Love is a game, and every game has its rules. In medieval France, the rules are new and give the woman, the dame, a novel status. And the game of love, thus played out with the consent of all those involved, takes on different facets or aspects, whose varied characteristics attract us still.
A first feature of this game, codified through the fin'amor (courtly love) of the musician-poets of the 12th and 13th centuries -- troubadours in Southern France, and their followers, the northern trouvères -- is not just the privilege (granted by the lord to his courtiers, and especially to the young unmarried knights) to have a full role in the life of the court, but also, and above all, is a new relationship with Woman, and with women. The noble dame, through the consent of her husband, becomes sovereign, teacher, beneficiary of these iuvenes -- young unmarried men -- and recipient of their homages .
In this new exchange, a host of other games are involved, rites created for and by the members of aristocratic societies. Our program brings together several genres and styles and encompasses several generations of trouvères from the North and North-East of France. We have mixed together texts and melodies which are the true heirs of the fin'amor of the South, aristocratic in composition and in form ("Amour me fait conmencier" or the great "Lai du Chevrefeuille"), with a lighter repertoire. These latter pieces probably reflect a more popularising or pastoral reality and bring us near to the domain of the dance, as in "La jus desouz l'olive" .
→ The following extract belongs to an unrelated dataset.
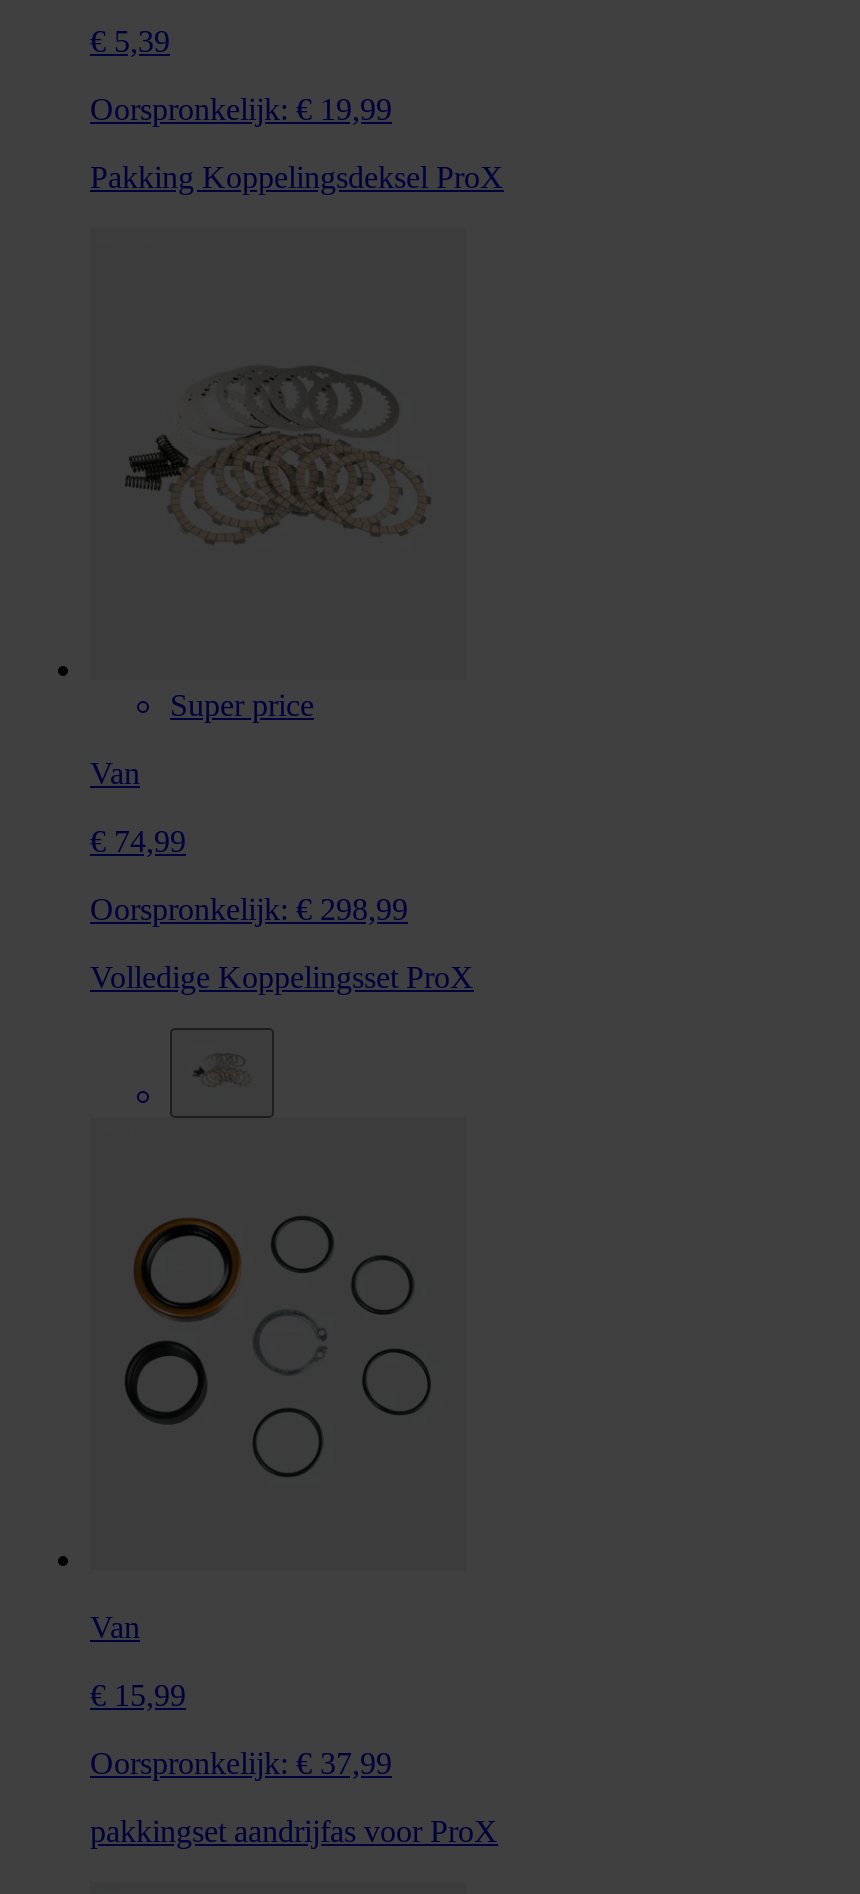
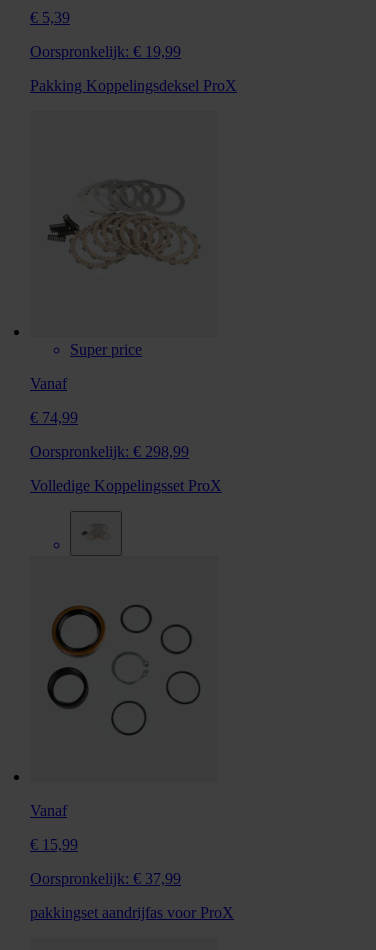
- Van
+ Vanaf

- Van
+ Vanaf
Unlike the poetic repertoire of the South, in which certain texts are signed by women, it is more than doubtful that any of the trouvère texts which concern us are actually by women authors. Nevertheless, by collecting texts which speak in the feminine voice ("L'on di qu'amors est douce chose", "Prendés i garde", "En un vergier") we can get a glimpse of how women may have participated in the poetic, musical and social life of medieval French society.
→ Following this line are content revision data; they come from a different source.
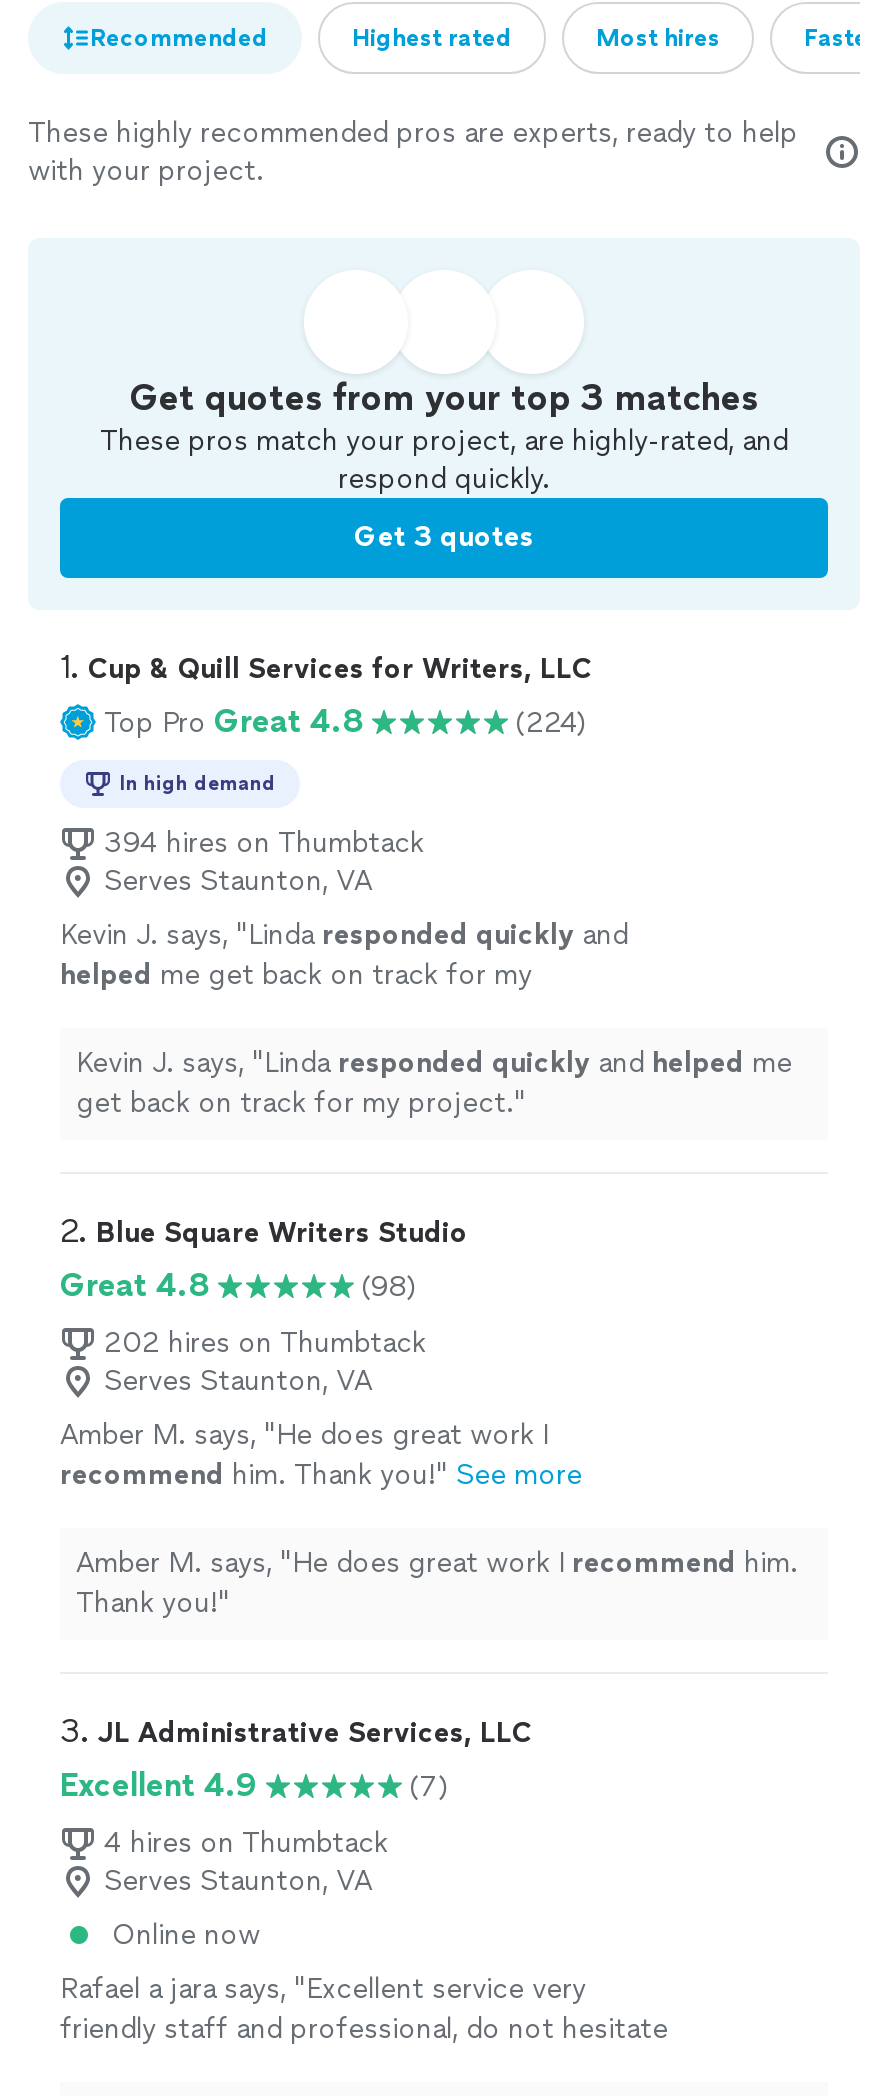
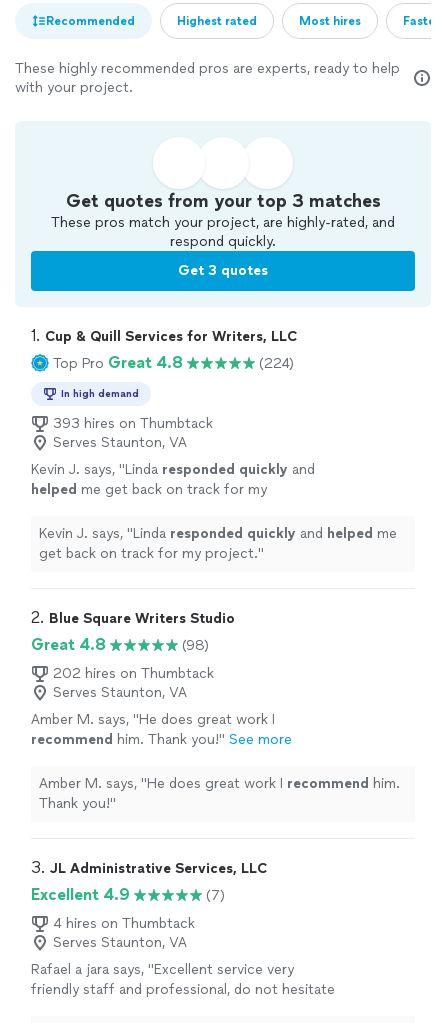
- 394 hires on Thumbtack
+ 393 hires on Thumbtack

- Online now
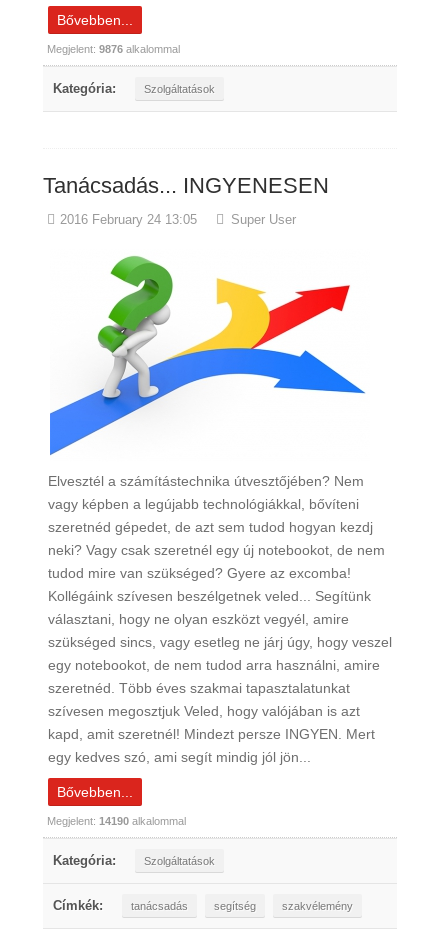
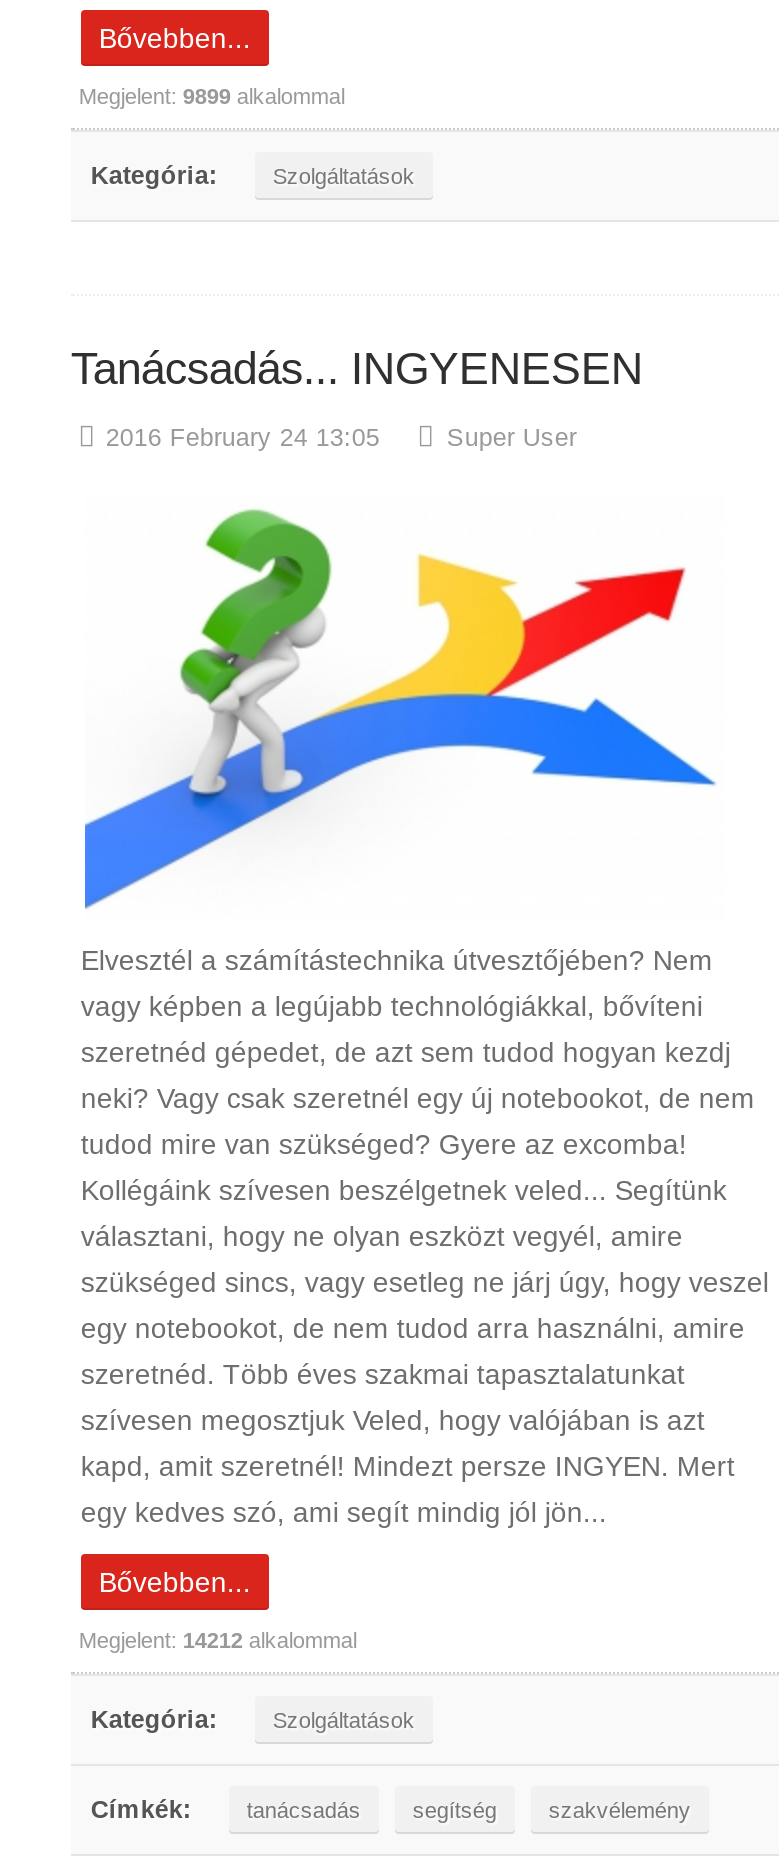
- Megjelent: 9876 alkalommal
+ Megjelent: 9899 alkalommal

- Megjelent: 14190 alkalommal
+ Megjelent: 14212 alkalommal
During the May fêtes , rural women and girls were relatively free as far as their actions and their bodies were concerned . One whole segment of trouvère literature is steeped in this spirit of the first loves of May, in their permissiveness and in their playful quality. We know little about the caroles , probably sung and danced, in procession or in the round, outside. The very few we have in written sources are just a token of a very vivid monophonic repertoire of "amateur" or public music and dance making. However, these caroles very often found their way in higher-brow music (as in motets, for example), which is a testimony to their popularity.
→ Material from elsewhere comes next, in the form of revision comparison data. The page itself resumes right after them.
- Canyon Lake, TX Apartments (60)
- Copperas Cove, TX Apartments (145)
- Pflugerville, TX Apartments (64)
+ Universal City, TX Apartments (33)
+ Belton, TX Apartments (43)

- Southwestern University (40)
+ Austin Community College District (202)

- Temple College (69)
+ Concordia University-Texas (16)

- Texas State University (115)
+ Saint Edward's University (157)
The so-called weaving songs ( chansons de toile ) also speak in the feminine first person. Of a rather melancholy and languid character (although "En un vergier" ends well!), with refrains, they are generally narrative. These songs about unhappily married women, ill-mated, (and one here about a woman who is beaten), have a personal touch and are rich in picaresque commentaries. Ours is set in an orchard and makes allusion directly to the misconduct of the abusive husband, who knows full well that he is at fault for beating his wife; since by so doing he is endangering his position with his father-in-law!
Apart from the unresolved questions - notably in relation to rhythm - linked to the notation system in this repertoire, there is another issue which has divided scholarly opinion for several generations: the presence (or absence) of instruments. The problem and the challenge of instrumental medieval music comes from the fact that a large part of this repertoire belongs to minstrels and jongleurs, whose art was transmitted orally. There are only a few surviving sources of purely instrumental music (thirty or so from the thirteenth and fourteenth centuries.) Since there are no separately notated instrumental lines in the chanson repertoire, our evidence has to be indirect. The repertoire of the North of France is, in a certain way, the one which lends itself most easily to inclusive choices: several sources clearly mention strings being touched in relation to the caroles or lays. Moniot d'Arras plainly describes the couple dancing in the orchard to the sound of the vielle.....
But just as for the rather vague medieval descriptions of the desired vocal colour, "clere, plaisant et bele" (clear, pleasant, and lovely), the mention of the presence of instruments is not sufficient to determine their function. We have tried to follow in the footsteps of the medieval jongleurs by putting together our own music, based on preexisting vocal sources, and using the medieval methods of teaching (learning by heart, improvisation, rhetoric). It is in this spirit that we hope to create a new instrumental medieval sound, une chançon novele .
Anne Azéma , translated by Peter Ricketts
(with Shira Kammen, Margriet Tindemans, for participation on the notes for instrumentation)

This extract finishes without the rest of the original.